Ernes Maragall espera su turno para votar en Barcelona. En vídeo, declaraciones del candidato a la alcaldía de Barcelona, Ernest Maragall. Vídeo: Atlas

Barcelona no es separatista, pero probablemente tendrá un alcalde de ese signo: Ernest Maragall, de Esquerra. Eso es así porque Maragall podría encaramarse al podio al confirmarse que su lista es la más votada, incluso en cuasi empate técnico con la alcaldesa cesante, Ada Colau, de los Comunes.

Pero en cambio, la mayoría de escaños se decanta por el no-independentismo respetuoso de la Constitución.

Este (Comunes, PSC y Manuel Valls/Ciudadanos) alcanzaba 24 puestos, tres más que la mayoría absoluta. Contra 15 indepes (Esquerra y Junts).

Pero para que esa abrumadora ventaja aritmética se convirtiese en efectiva mayoría política, debería mediar un pacto, de fragua más que muy difícil.

Sería factible entre Colau y Jaume Collboni, el candidato socialista al que aquella echó del equipo de gobierno tras la anuencia socialista a la aplicación del artículo 155 contra la aventura levantisca de Carles Puigdemont.

El asentimiento de Valls, que encabeza una lista impulsada por Ciudadanos pero no es exactamente Ciudadanos, se presenta menos fácil.

Valls ha prometido durante toda la campaña que no haría alcalde a un indepe (por Maragall) ni a un populista (por Colau). Pero ahora tendrá que romper esa equidistancia.

Ante el práctico empate de ambos, si no se alía con Colau y Collboni para investir a un no indepe (que también podría no ser Colau, primera de este bloque), de facto, entregará la capital de Cataluña al secesionismo.

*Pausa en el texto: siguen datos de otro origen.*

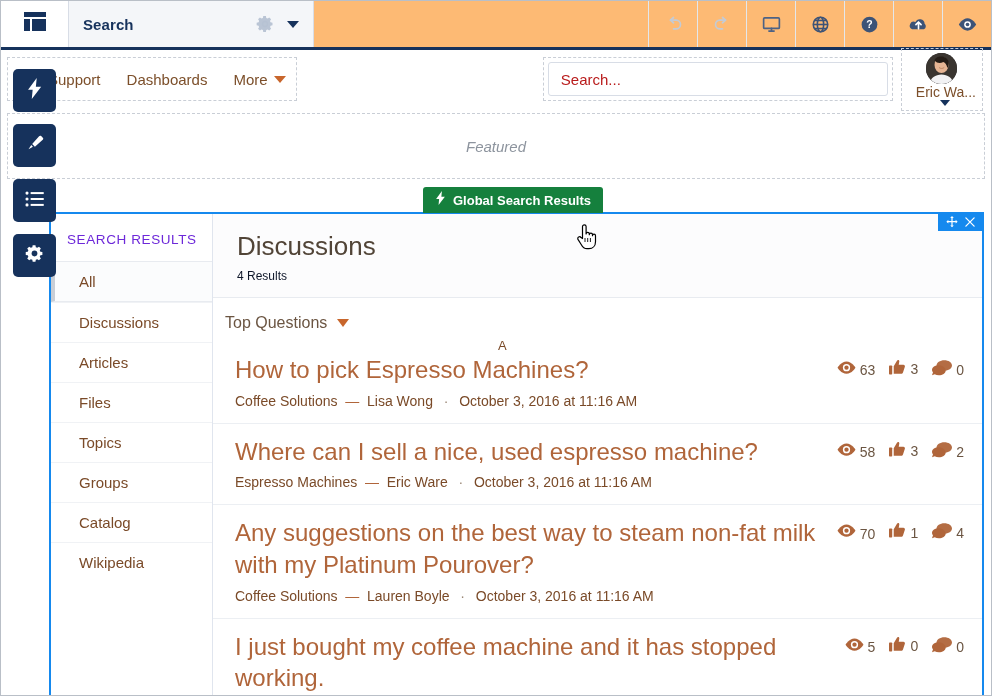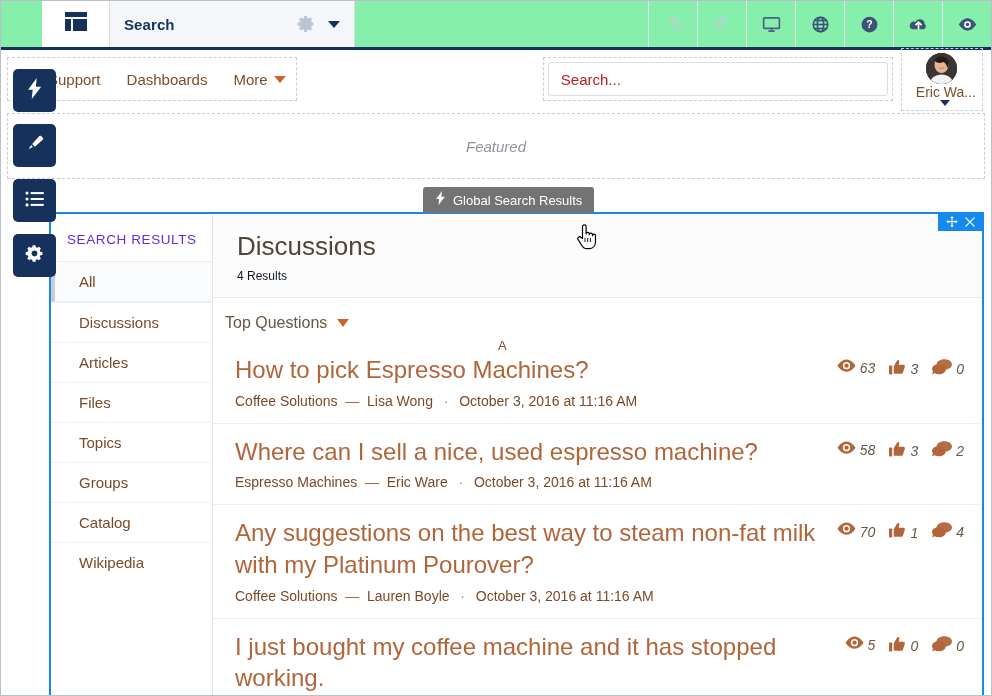"Search" .builder-bar { background: #86efac -> #fdba74; padding-left: 41px -> none }
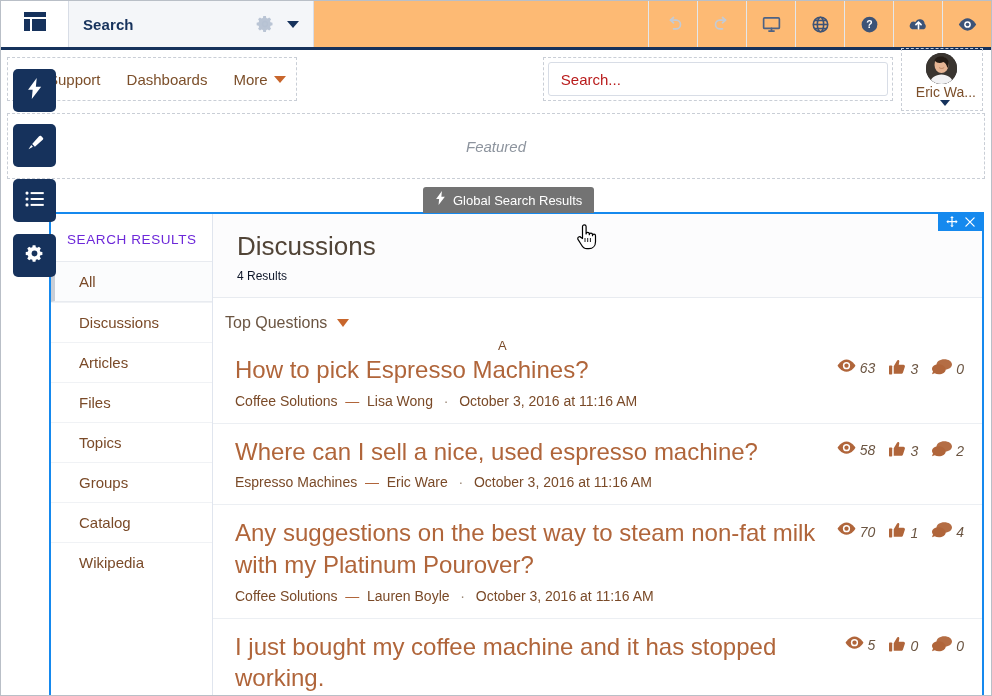"Global Search Results" .comp-tab { background: #737373 -> #15803d; font-weight: none -> bold }
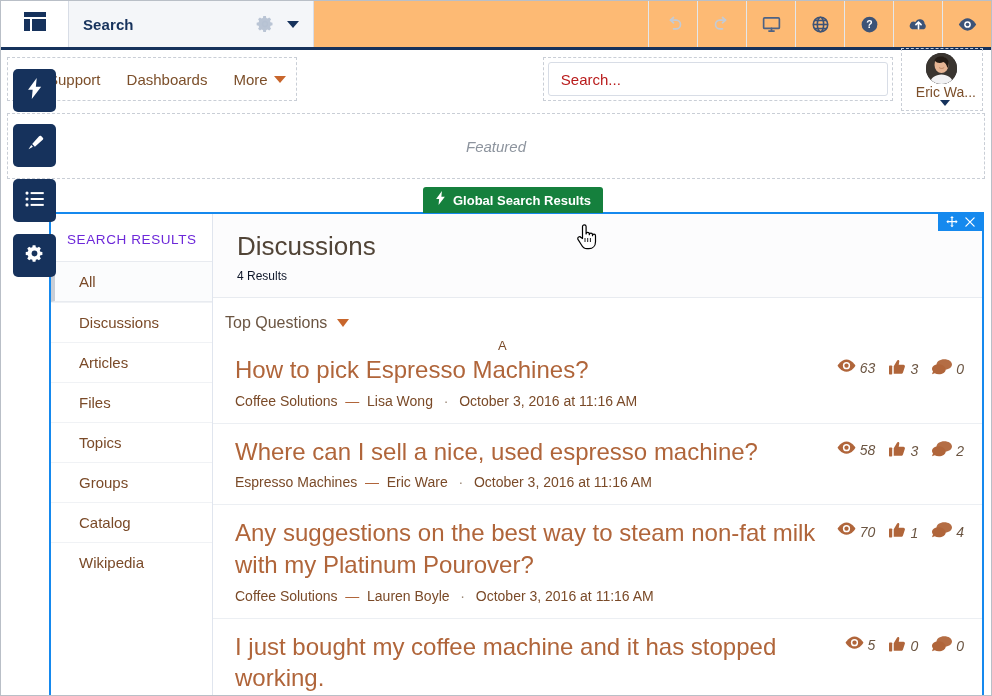"63" .sr-stats { align-items: flex-start -> flex-end; font-style: italic -> none }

Hay otra coalición posible, la de las tres izquierdas (Colau, Maragall, Collboni). Sería viable pues sus programas municipales parecen compatibles, aunque arduo, por la fractura independentismo-constitucionalismo. Esquerra desautorizó pactos con el PSC, y a la inversa.

Una versión reducida a dos (Maragall y Colau) de ese tripartito de izquierdas sería también viable. Al empezar la campaña ambos lo vieron factible. Luego empezaron a descartarlo, a lanzarse puyas y a priorizar un Gobierno en minoría.

En todo caso, urge que ambos cabezas de lista aclaren cómo quieren recuperar la —ahora reivindicada— estrategia del añorado alcalde Pasqual Maragall.

Su patriotismo barcelonés se basaba en dos ideas. Una, la de la ciudad-Estado, al modo de las repúblicas italianas medievales o de las coetáneas ciudades hanseáticas portuarias del mar Báltico.

Otra, la cocapitalidad del Estado español. Pero eso exige rectificar. No puede asentar esa categoría quien niega el pan y la sal al jefe de ese mismo Estado.

Sin esa figura, no se habrían conseguido los JJ.OO. de 1992. Sin su apoyo se complica acortar distancias con la rival Madrid, beneficiaria de múltiples inercias.

Sin esa cobertura, y sin la indispensable complicidad institucional, la rampante provincianización —aunque de apariencia cosmopolita y glamurosa— se revelará irreversible.